*ABOUT THIS EXERCISE:* Your task is to repeat the entries exactly. Leave the pictures out.

SUPPLIED MATERIAL section start

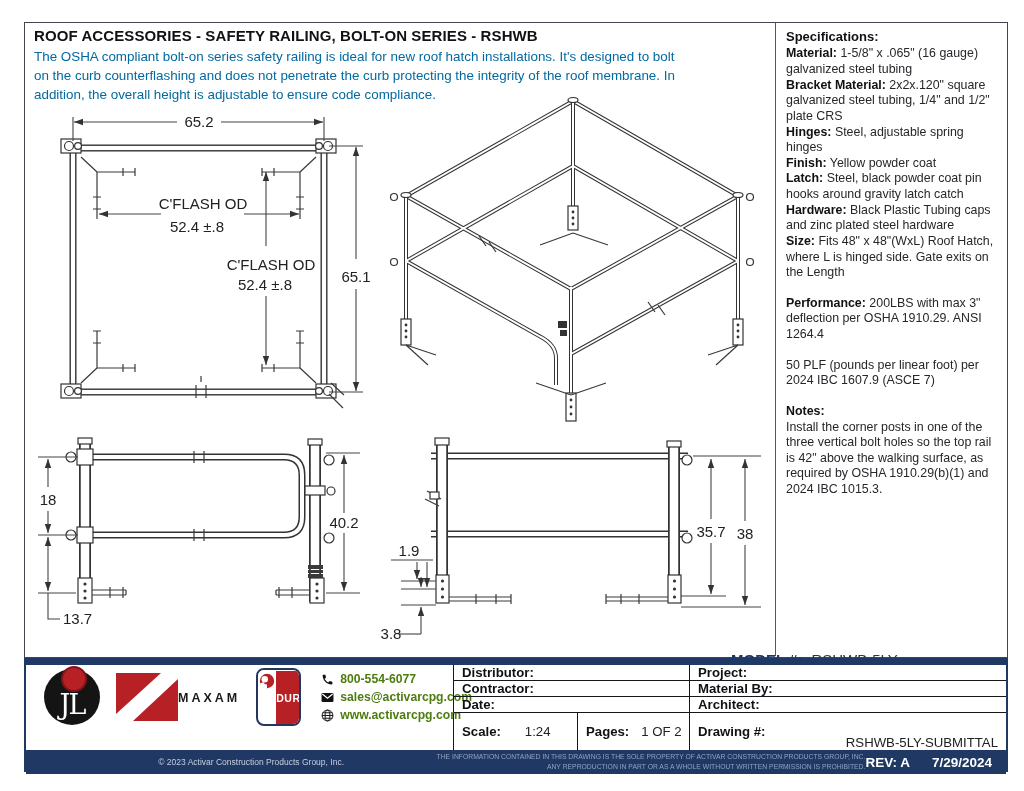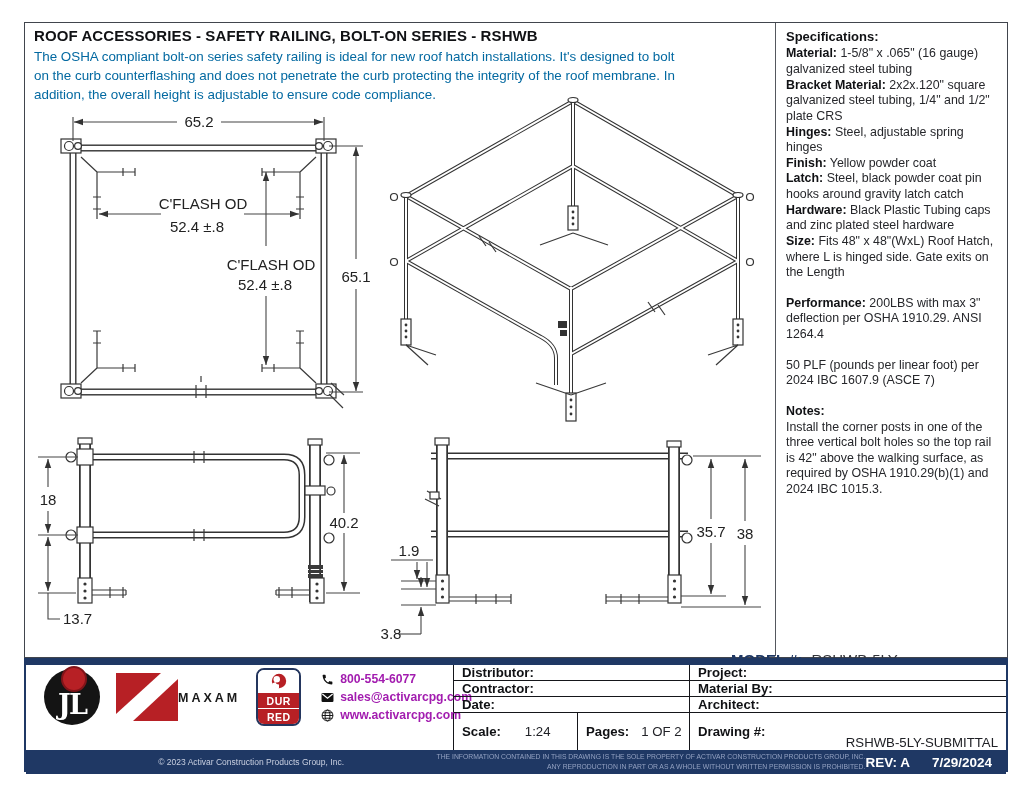--- a/index.html
+++ b/index.html
@@ -48,7 +48,7 @@
   .durred .dr-top { height:22px; display:flex; align-items:center; justify-content:center; background:#fff; }
   .durred .dr-word { flex:1; background:#b72025; color:#fff; font-size:10.5px; font-weight:bold; display:flex; align-items:center; justify-content:center; border-top:1.5px solid #fff; letter-spacing:0.5px; }
   .contacts { display:flex; flex-direction:column; gap:4px; margin-left:4px; }
-  .contact-line { display:flex; align-items:center; gap:6px; font-size:12.2px; font-weight:bold; color:#a21caf; }
+  .contact-line { display:flex; align-items:center; gap:6px; font-size:12.2px; font-weight:bold; color:#4d7c0f; }
 
   .f-table { flex:1; display:flex; flex-direction:column; }
   .tr { flex:1; display:flex; }

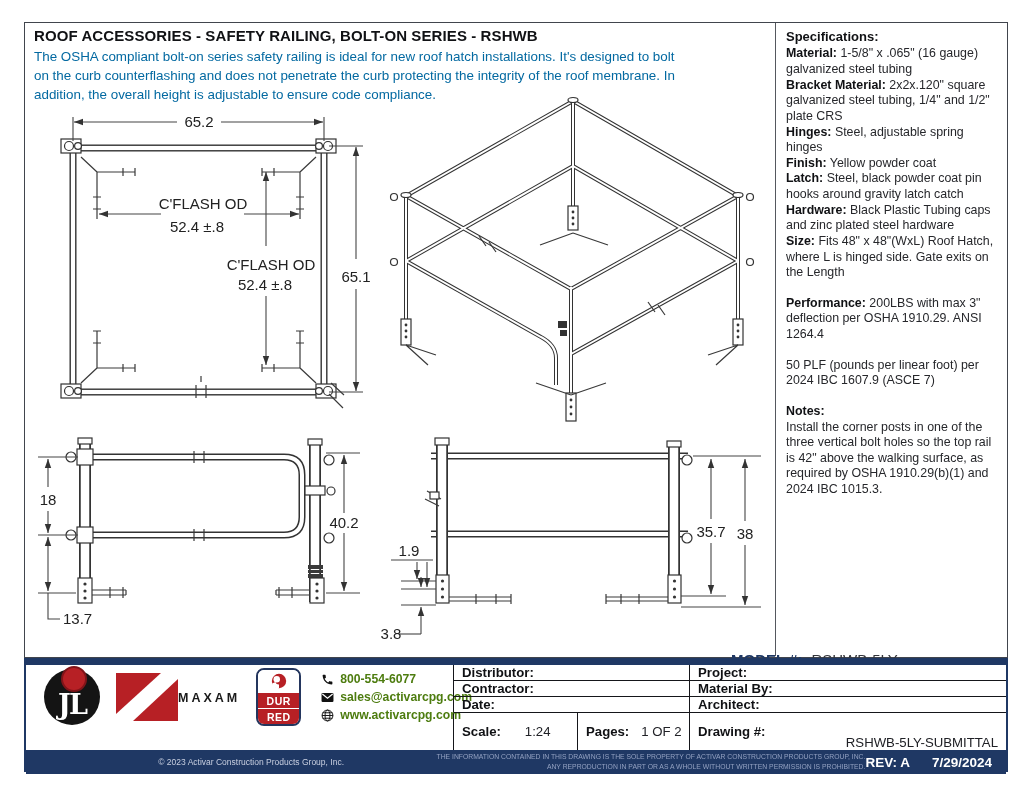--- a/index.html
+++ b/index.html
@@ -40,7 +40,7 @@
   .canada-row { height:21px; border-top:1.6px solid #15161a; display:flex; align-items:center; gap:18px; padding-left:20px; font-size:12.3px; font-weight:bold; color:#101114; }
 
   .jl-logo { position:relative; width:56px; height:56px; border-radius:50%; background:#141414; flex:0 0 auto; }
-  .jl-logo .jl-txt { position:absolute; left:0; right:0; bottom:5px; text-align:center; color:#fff; font-family:"DejaVu Serif",serif; font-weight:bold; font-size:27px; letter-spacing:-2px; }
+  .jl-logo .jl-txt { position:absolute; left:0; right:0; bottom:5px; text-align:center; color:#fff; font-family:"DejaVu Serif",serif; font-weight:normal; font-size:27px; letter-spacing:-2px; }
   .jl-logo .jl-dot { position:absolute; left:17px; top:-3px; width:26px; height:26px; border-radius:50%; background:#b72025; border:2px solid #801419; }
   .maxam { display:flex; flex-direction:row; align-items:center; flex:0 0 auto; }
   .maxam-word { font-size:12.5px; font-weight:bold; letter-spacing:3px; color:#1a1a1a; margin-top:1px; }

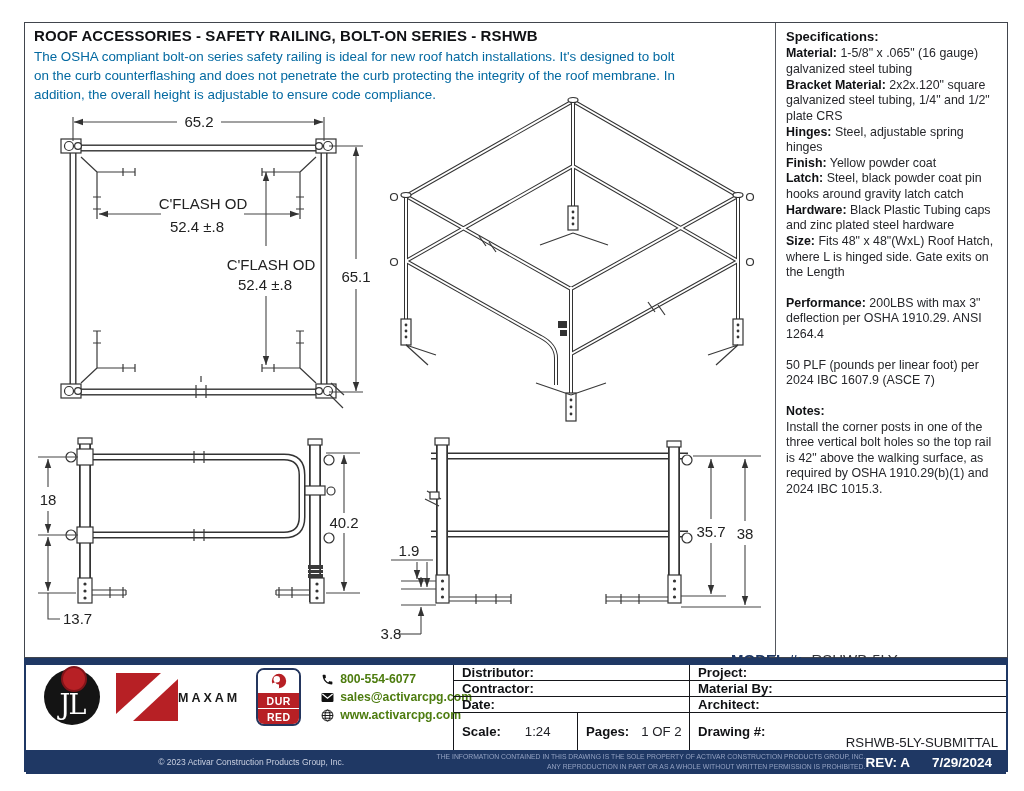--- a/index.html
+++ b/index.html
@@ -44,7 +44,7 @@
   .jl-logo .jl-dot { position:absolute; left:17px; top:-3px; width:26px; height:26px; border-radius:50%; background:#b72025; border:2px solid #801419; }
   .maxam { display:flex; flex-direction:row; align-items:center; flex:0 0 auto; }
   .maxam-word { font-size:12.5px; font-weight:bold; letter-spacing:3px; color:#1a1a1a; margin-top:1px; }
-  .durred { width:45px; height:58px; border:2.5px solid #24365e; border-radius:8px; background:#fff; overflow:hidden; flex:0 0 auto; display:flex; flex-direction:column; }
+  .durred { width:45px; height:58px; border:2.5px solid #24365e; border-radius:8px; background:#fff; overflow:hidden; flex:0 0 auto; display:flex; flex-direction:row; }
   .durred .dr-top { height:22px; display:flex; align-items:center; justify-content:center; background:#fff; }
   .durred .dr-word { flex:1; background:#b72025; color:#fff; font-size:10.5px; font-weight:bold; display:flex; align-items:center; justify-content:center; border-top:1.5px solid #fff; letter-spacing:0.5px; }
   .contacts { display:flex; flex-direction:column; gap:4px; margin-left:4px; }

SUPPLIED MATERIAL section end

*RESPONSE FOR THIS EXERCISE:*
--- a/index.html
+++ b/index.html
@@ -48,7 +48,7 @@
   .durred .dr-top { height:22px; display:flex; align-items:center; justify-content:center; background:#fff; }
   .durred .dr-word { flex:1; background:#b72025; color:#fff; font-size:10.5px; font-weight:bold; display:flex; align-items:center; justify-content:center; border-top:1.5px solid #fff; letter-spacing:0.5px; }
   .contacts { display:flex; flex-direction:column; gap:4px; margin-left:4px; }
-  .contact-line { display:flex; align-items:center; gap:6px; font-size:12.2px; font-weight:bold; color:#a21caf; }
+  .contact-line { display:flex; align-items:center; gap:6px; font-size:12.2px; font-weight:bold; color:#4d7c0f; }
 
   .f-table { flex:1; display:flex; flex-direction:column; }
   .tr { flex:1; display:flex; }

--- a/index.html
+++ b/index.html
@@ -40,7 +40,7 @@
   .canada-row { height:21px; border-top:1.6px solid #15161a; display:flex; align-items:center; gap:18px; padding-left:20px; font-size:12.3px; font-weight:bold; color:#101114; }
 
   .jl-logo { position:relative; width:56px; height:56px; border-radius:50%; background:#141414; flex:0 0 auto; }
-  .jl-logo .jl-txt { position:absolute; left:0; right:0; bottom:5px; text-align:center; color:#fff; font-family:"DejaVu Serif",serif; font-weight:bold; font-size:27px; letter-spacing:-2px; }
+  .jl-logo .jl-txt { position:absolute; left:0; right:0; bottom:5px; text-align:center; color:#fff; font-family:"DejaVu Serif",serif; font-weight:normal; font-size:27px; letter-spacing:-2px; }
   .jl-logo .jl-dot { position:absolute; left:17px; top:-3px; width:26px; height:26px; border-radius:50%; background:#b72025; border:2px solid #801419; }
   .maxam { display:flex; flex-direction:row; align-items:center; flex:0 0 auto; }
   .maxam-word { font-size:12.5px; font-weight:bold; letter-spacing:3px; color:#1a1a1a; margin-top:1px; }

--- a/index.html
+++ b/index.html
@@ -44,7 +44,7 @@
   .jl-logo .jl-dot { position:absolute; left:17px; top:-3px; width:26px; height:26px; border-radius:50%; background:#b72025; border:2px solid #801419; }
   .maxam { display:flex; flex-direction:row; align-items:center; flex:0 0 auto; }
   .maxam-word { font-size:12.5px; font-weight:bold; letter-spacing:3px; color:#1a1a1a; margin-top:1px; }
-  .durred { width:45px; height:58px; border:2.5px solid #24365e; border-radius:8px; background:#fff; overflow:hidden; flex:0 0 auto; display:flex; flex-direction:column; }
+  .durred { width:45px; height:58px; border:2.5px solid #24365e; border-radius:8px; background:#fff; overflow:hidden; flex:0 0 auto; display:flex; flex-direction:row; }
   .durred .dr-top { height:22px; display:flex; align-items:center; justify-content:center; background:#fff; }
   .durred .dr-word { flex:1; background:#b72025; color:#fff; font-size:10.5px; font-weight:bold; display:flex; align-items:center; justify-content:center; border-top:1.5px solid #fff; letter-spacing:0.5px; }
   .contacts { display:flex; flex-direction:column; gap:4px; margin-left:4px; }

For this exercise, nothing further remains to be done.